What are you, kidding me? Good news in the land of ME/CFS? Surprisingly: yes.

Every patient has her own nomenclature for her illness, because “chronic fatigue syndrome” has stuck around so long as a garbage diagnosis, and myalgic encephalopathy/encephalomyelitis has never been solidly defined. But now we have both a name and a set of criteria that make solid sense and should greatly aid research efforts.

The International Consensus Criteria was developed by scientists from 13 countries, after exhaustive research. (For a good summary and analysis, see this article by Kimberly McCleary, president and CEO of the CFIDS Association.) Here are some very important points.

1. The illness is defined foremost by the symptom that disables so many of us: post-exertional malaise, now with an even more specific name, post-exertional neuroimmune exhaustion (PENE). This is major. The popular perception of ME has been that it’s all about fatigue, due largely to the term “chronic fatigue syndrome,” which is both vague and misleading. Yes, we are certainly fatigued, but it’s because of PENE.

This is why all that “we can cure fatigue” quackery is so wrong at its very foundation. They intentionally conflate CFS with “fatigue,” which is shooting at the wrong target. I’m actually in the mood now to go pick a fight with one of them, like Teitelbaum, by asking “how does your fatigue product address neurosensory, perceptual and motor disturbances?” (Of course treating fatigue is part of ME, especially for people with milder cases who need help through, say, a work day.)

2. The definition of ME here is specific, yet flexible enough to allow for the range of symptoms that patients experience. The criteria call for a certain number of symptoms in a certain number of categories, all fitting inside the three broad categories of neurology, immunology, and energy production. All current patients can learn whether they meet the criteria for ME, and people who don’t know anything about it can be given a solid diagnosis by their doctor.

This means that one of the biggest problems with ME/CFS research — how the patients are identified as having it — has just been reduced quite a bit. Researchers will be able to use the consensus criteria to replicate each other’s studies, something that has been difficult in the past. People can find out if they’ve been misdiagnosed in some way, since ME symptoms can mirror so many other illnesses, including mental ones.

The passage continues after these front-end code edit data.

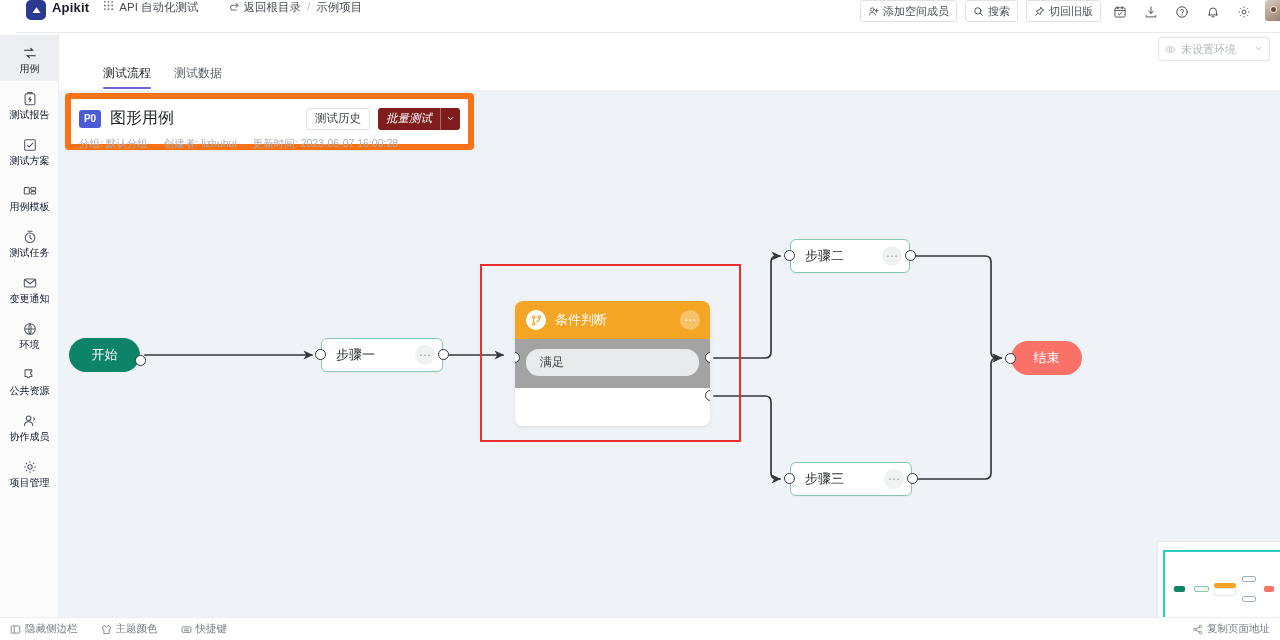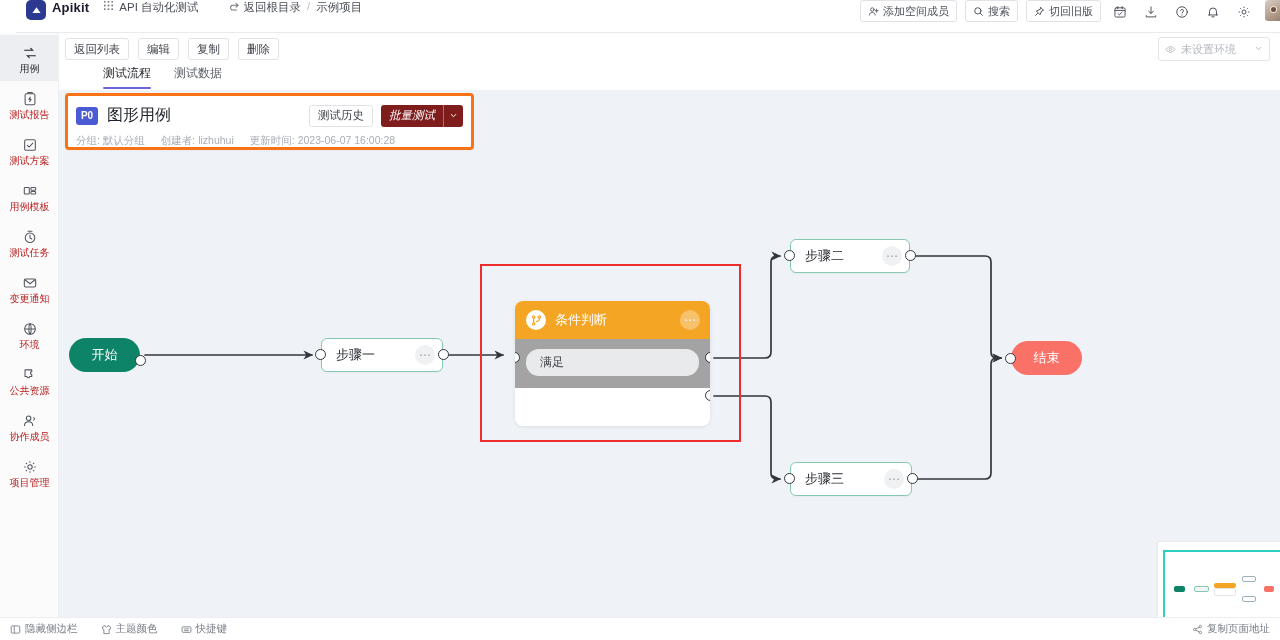"返回列表" div.toolbar { html: <div> <div>返回列表</div> <div>编辑</div> <div>复制</div> <div>删除</div> </div> -> none }
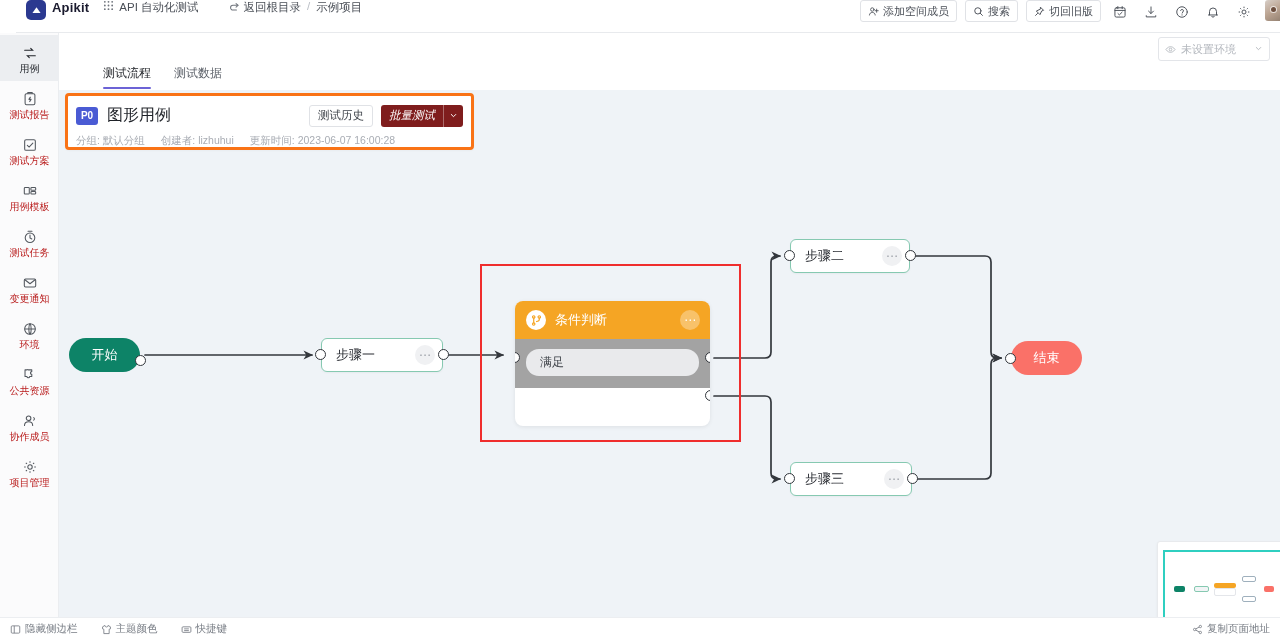"测试报告" .rail-item { color: #b91c1c -> #0f172a }
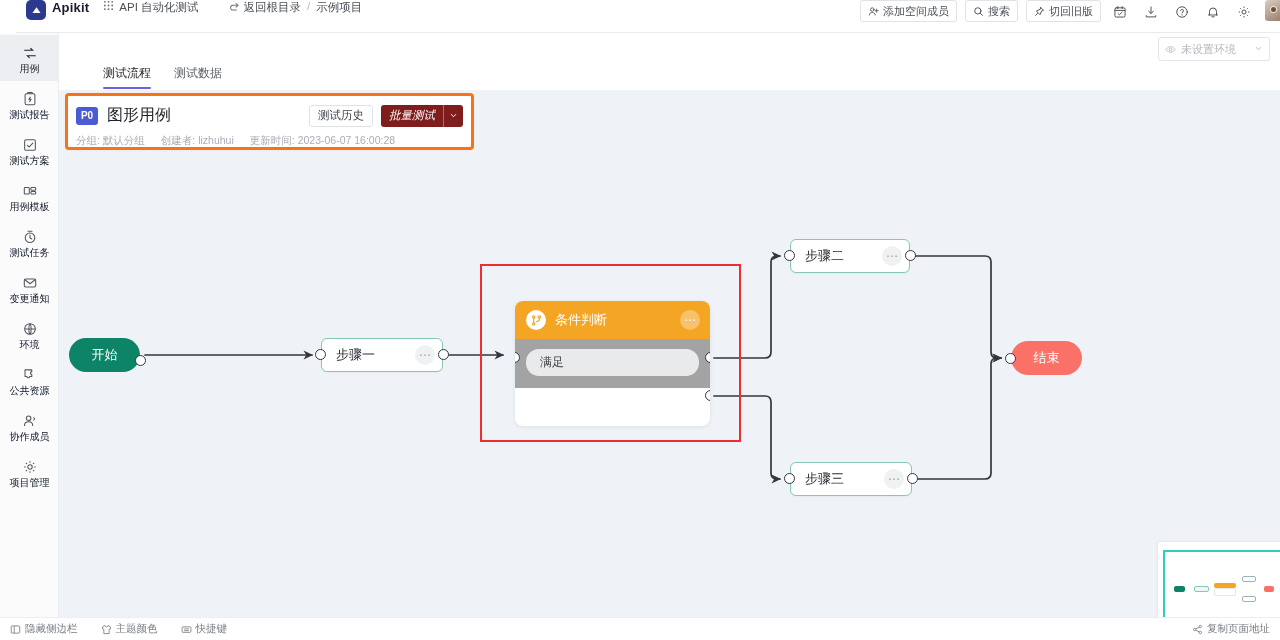"P0" .case-card { border: 3px solid #f97316 -> 6px solid #f97316 }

Now don’t close this page in a fit of red-hot fury or anything; I have the same disgust for Simon Wet Parsley* that so many of us do. But it is certainly true that patients with major depression and even bipolar disorder have been misdiagnosed, in both directions. This is unquestionably good, because those patients can likely get much better treatment for their illness. Additionally, people who have self-diagnosed ME/CFS because they feel tired all the time can now rule it in or out, and get the proper treatment for a different problem or illness, if needed.

3. It’s true that this consensus has only just been published in the Journal of Internal Medicine, and it may certainly end up being debated on both a large and a small scale. But a great deal of the animosity surrounding XMRV rests so squarely on the vagueness of defining criteria, so this is in any case a great step towards removing some of the argument. If you have been reading any ME/CFS discussions lately, that’s a Herculean victory.

I recognize that my excitement about this consensus comes partly from the fact that it’s designed and worded in a way that matches my own educated guesses about ME/CFS. I’m not completely unbiased — and please, if you have a different take on this, do post a comment as I personally have not heard any naysayers yet, and I want to know what problems, if any, exist with this. I remember reading the news of the original XMRV paper, and feeling cautiously optimistic. This, on the other hand, made me joyous. So my predictions are premature, but I don’t think they’re impossible.

Patients who match the criteria now have an excellent rebuttal to any “It’s all in your head” they might receive. It’s also an answer to another chestnut, “You just need to get more sleep.” It’s probably too optimistic to hope that some patients may also quit turning to quacks and snake-oil salespeople, now that the diagnosis/treatment situation has been better clarified, but what the hell, I hope this too.

I’ve called my illness “chronic fatigue syndrome” because of the impression that patients whose symptoms are predominately immune fell into that category, while “ME” was for people with predominately cerebral symptoms. I was partly right about the focus on brain dysfunction, but have learned since that many of my immune-seeming problems are in fact due to just that. (Insert joke here.)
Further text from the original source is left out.